▶ _INSTRUCTIONS FOR THE TASK_: Take each line of the data that contains the string "disabled" and copy it.

[Web document revisions]
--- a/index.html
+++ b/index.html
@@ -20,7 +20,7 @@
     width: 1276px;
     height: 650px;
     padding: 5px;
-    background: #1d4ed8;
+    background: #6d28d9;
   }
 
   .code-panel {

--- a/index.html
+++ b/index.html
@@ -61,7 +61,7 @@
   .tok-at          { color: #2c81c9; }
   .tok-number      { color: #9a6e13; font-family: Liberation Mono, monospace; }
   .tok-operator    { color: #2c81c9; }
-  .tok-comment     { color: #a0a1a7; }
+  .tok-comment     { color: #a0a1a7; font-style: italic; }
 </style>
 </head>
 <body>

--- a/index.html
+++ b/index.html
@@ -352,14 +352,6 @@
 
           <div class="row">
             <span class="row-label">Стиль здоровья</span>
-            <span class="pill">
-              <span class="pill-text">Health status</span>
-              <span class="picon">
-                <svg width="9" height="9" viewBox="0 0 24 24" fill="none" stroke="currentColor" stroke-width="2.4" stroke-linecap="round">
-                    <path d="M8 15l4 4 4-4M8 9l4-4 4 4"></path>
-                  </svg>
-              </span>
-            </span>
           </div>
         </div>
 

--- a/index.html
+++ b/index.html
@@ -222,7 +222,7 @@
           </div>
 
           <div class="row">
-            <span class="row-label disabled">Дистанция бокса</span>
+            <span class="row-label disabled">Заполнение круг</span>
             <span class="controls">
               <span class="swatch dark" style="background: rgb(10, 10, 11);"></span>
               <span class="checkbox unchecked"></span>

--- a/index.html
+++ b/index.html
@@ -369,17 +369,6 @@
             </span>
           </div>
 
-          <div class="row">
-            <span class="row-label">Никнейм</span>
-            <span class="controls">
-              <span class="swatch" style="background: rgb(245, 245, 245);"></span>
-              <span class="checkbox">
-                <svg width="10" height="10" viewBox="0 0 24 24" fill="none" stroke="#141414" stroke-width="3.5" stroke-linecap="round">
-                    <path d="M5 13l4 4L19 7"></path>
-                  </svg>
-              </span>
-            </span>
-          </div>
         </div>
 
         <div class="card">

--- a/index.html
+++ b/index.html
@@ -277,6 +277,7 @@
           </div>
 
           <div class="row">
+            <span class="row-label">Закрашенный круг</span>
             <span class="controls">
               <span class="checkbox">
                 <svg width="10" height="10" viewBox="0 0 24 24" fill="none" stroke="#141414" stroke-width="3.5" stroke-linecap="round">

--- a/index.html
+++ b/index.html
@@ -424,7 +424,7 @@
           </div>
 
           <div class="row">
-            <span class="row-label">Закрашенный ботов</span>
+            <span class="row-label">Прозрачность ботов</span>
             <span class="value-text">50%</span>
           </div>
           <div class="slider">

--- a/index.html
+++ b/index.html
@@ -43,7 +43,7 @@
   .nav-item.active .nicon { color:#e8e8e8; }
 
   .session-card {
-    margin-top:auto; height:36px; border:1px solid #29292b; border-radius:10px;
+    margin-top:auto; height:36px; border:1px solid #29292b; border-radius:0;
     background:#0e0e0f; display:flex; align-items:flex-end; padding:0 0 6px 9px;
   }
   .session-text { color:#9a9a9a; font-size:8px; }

▶ _EXPECTED ANSWER_:
-            <span class="row-label disabled">Дистанция бокса</span>
+            <span class="row-label disabled">Заполнение круг</span>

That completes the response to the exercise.